The Central Bank of Nigeria (CBN) has extended the Naira for dollar scheme till further notice, saying all aspects of the operationalisation of the programme remain the same.
This was disclosed in a letter to all deposit money banks, International Money Transfers Operators (IMTOs), and the general public dated May 5, 2021, and signed by A.S Jibrin for the director, trade, and exchange department, CBN.
The Naira for dollar scheme was originally scheduled to end on May 8, 2021. “We hereby announce the continuation of the scheme until further notice,” the circular stated.
On March 6, 2021, the CBN introduced the Naira 4 dollar scheme as an incentive to boost inflows of diaspora remittances into the country.

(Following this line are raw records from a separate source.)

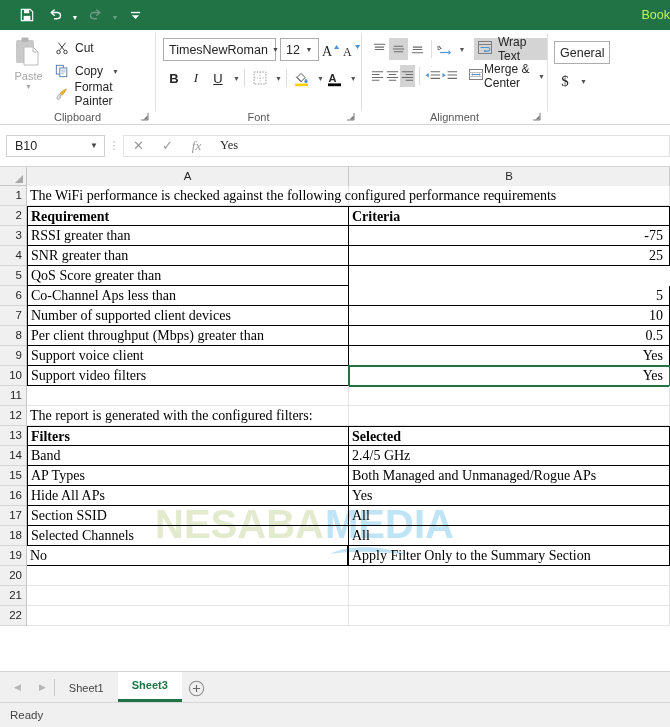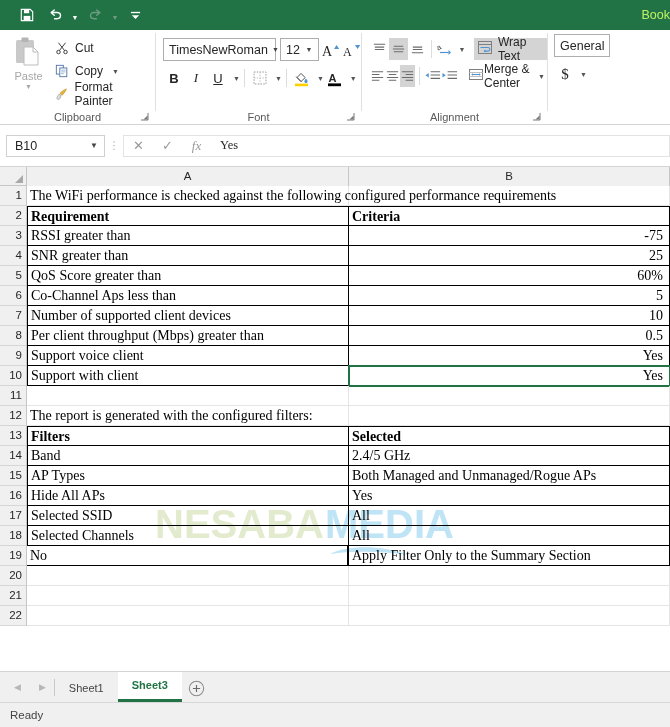--- a/index.html
+++ b/index.html
@@ -120,21 +120,21 @@
     display: flex; align-items: center; gap: 5px; height: 22px; padding: 0 6px 0 3px;
     font-size: 12px; color: #262626; background: #d4d4d4;
   }
   .merge-btn {
     display: flex; align-items: center; height: 22px; padding: 0 2px 0 3px;
     font-size: 12px; color: #262626;
   }
 
   
   .numgrp { width: 45px; }
-  .numgrp .row1 { padding-top: 4px; padding-left: 6px; }
+  .numgrp .row1 { padding-top: 11px; padding-left: 6px; }
   .numgrp .row2 { padding-top: 6px; padding-left: 6px; display: flex; align-items: center; }
   .cbo-num { width: 56px; overflow: hidden; }
 
   
   .fbar {
     flex: 0 0 42px; height: 42px; background: #ffffff; display: flex; align-items: center;
     border-bottom: 1px solid #d4d4d4; padding: 0 0 0 6px;
   }
   .namebox {
     width: 99px; height: 22px; border: 1px solid #d0d0d0; background: #fff;
@@ -556,21 +556,20 @@
           <div class="cell b right bd-b bd-r">-75</div>
         </div>
         <div class="grow">
           <div class="rh">4</div>
           <div class="cell a bd-l bd-b bd-r">SNR greater than</div>
           <div class="cell b right bd-b bd-r">25</div>
         </div>
         <div class="grow">
           <div class="rh">5</div>
           <div class="cell a bd-l bd-b bd-r">QoS Score greater than</div>
-          <div class="cell b right bd-b bd-r">60%</div>
         </div>
         <div class="grow">
           <div class="rh">6</div>
           <div class="cell a bd-l bd-b bd-r">Co-Channel Aps less than</div>
           <div class="cell b right bd-b bd-r">5</div>
         </div>
         <div class="grow">
           <div class="rh">7</div>
           <div class="cell a bd-l bd-b bd-r">Number of supported client devices</div>
           <div class="cell b right bd-b bd-r">10</div>
@@ -580,21 +579,21 @@
           <div class="cell a bd-l bd-b bd-r">Per client throughput (Mbps) greater than</div>
           <div class="cell b right bd-b bd-r">0.5</div>
         </div>
         <div class="grow">
           <div class="rh">9</div>
           <div class="cell a bd-l bd-b bd-r">Support voice client</div>
           <div class="cell b right bd-b bd-r">Yes</div>
         </div>
         <div class="grow">
           <div class="rh">10</div>
-          <div class="cell a bd-l bd-b bd-r">Support with client</div>
+          <div class="cell a bd-l bd-b bd-r">Support video filters</div>
           <div class="cell b right bd-b bd-r selcell">Yes</div>
         </div>
         <div class="grow">
           <div class="rh">11</div>
           <div class="cell a"></div>
           <div class="cell b"></div>
         </div>
         <div class="grow">
           <div class="rh">12</div>
           <div class="cell a" style="overflow: visible; z-index: 6;">The report is generated with the configured filters:</div>
@@ -615,21 +614,21 @@
           <div class="cell a bd-l bd-b bd-r">AP Types</div>
           <div class="cell b bd-b bd-r">Both Managed and Unmanaged/Rogue APs</div>
         </div>
         <div class="grow">
           <div class="rh">16</div>
           <div class="cell a bd-l bd-b bd-r">Hide All APs</div>
           <div class="cell b bd-b bd-r">Yes</div>
         </div>
         <div class="grow">
           <div class="rh">17</div>
-          <div class="cell a bd-l bd-b bd-r">Selected SSID</div>
+          <div class="cell a bd-l bd-b bd-r">Section SSID</div>
           <div class="cell b bd-b bd-r">All</div>
         </div>
         <div class="grow">
           <div class="rh">18</div>
           <div class="cell a bd-l bd-b bd-r">Selected Channels</div>
           <div class="cell b bd-b bd-r">All</div>
         </div>
         <div class="grow">
           <div class="rh">19</div>
           <div class="cell b bd-b bd-r">No</div>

The new policy on remittances flows by the lender of last resort, which offers to reward recipients of diaspora remittances is expected to reduce costs and check roundtripping, according to the regulator.
Godwin Emefiele the CBN governor had explained that the move was also to increase the transparency of remittance inflows and reducing rent-seeking activities., even as he expressed optimism that the new policy measure will encourage banks and financial institutions to develop products and investments vehicles, geared towards attracting investments from Nigerians in the diaspora.
Meanwhile Nigeria’s foreign reserves gained $620 million from diaspora remittances in two weeks, the foreign exchange reserves jumped to $35.026 billion, a data from the Central Bank of Nigeria (CBN) has shown.
The accretion, the highest in over a month, has been attributed to a rise in remittance inflows following incentives introduced by the apex bank for dollars received in Nigeria under the ‘Naira for Dollar’ policy.
The rise in forex reserves was also traced to steady high global liquidity and fund flow into the economy.
The flow is expected to witness a relatively higher growth for Nigeria after the recent exit from recession.
CBN Governor Godwin Emefiele said the ‘Naira for Dollar’ scheme gives N5 rebate for every $1 sent by Nigerians in diaspora to the country. The money is paid directly to the account of the beneficiaries, following receipt of the remittance inflows.
Previous foreign reserves movement showed that, on April 1, the reserves stood at $34.85 billion, representing $404 million increase compared to $34.41 billion on March 11.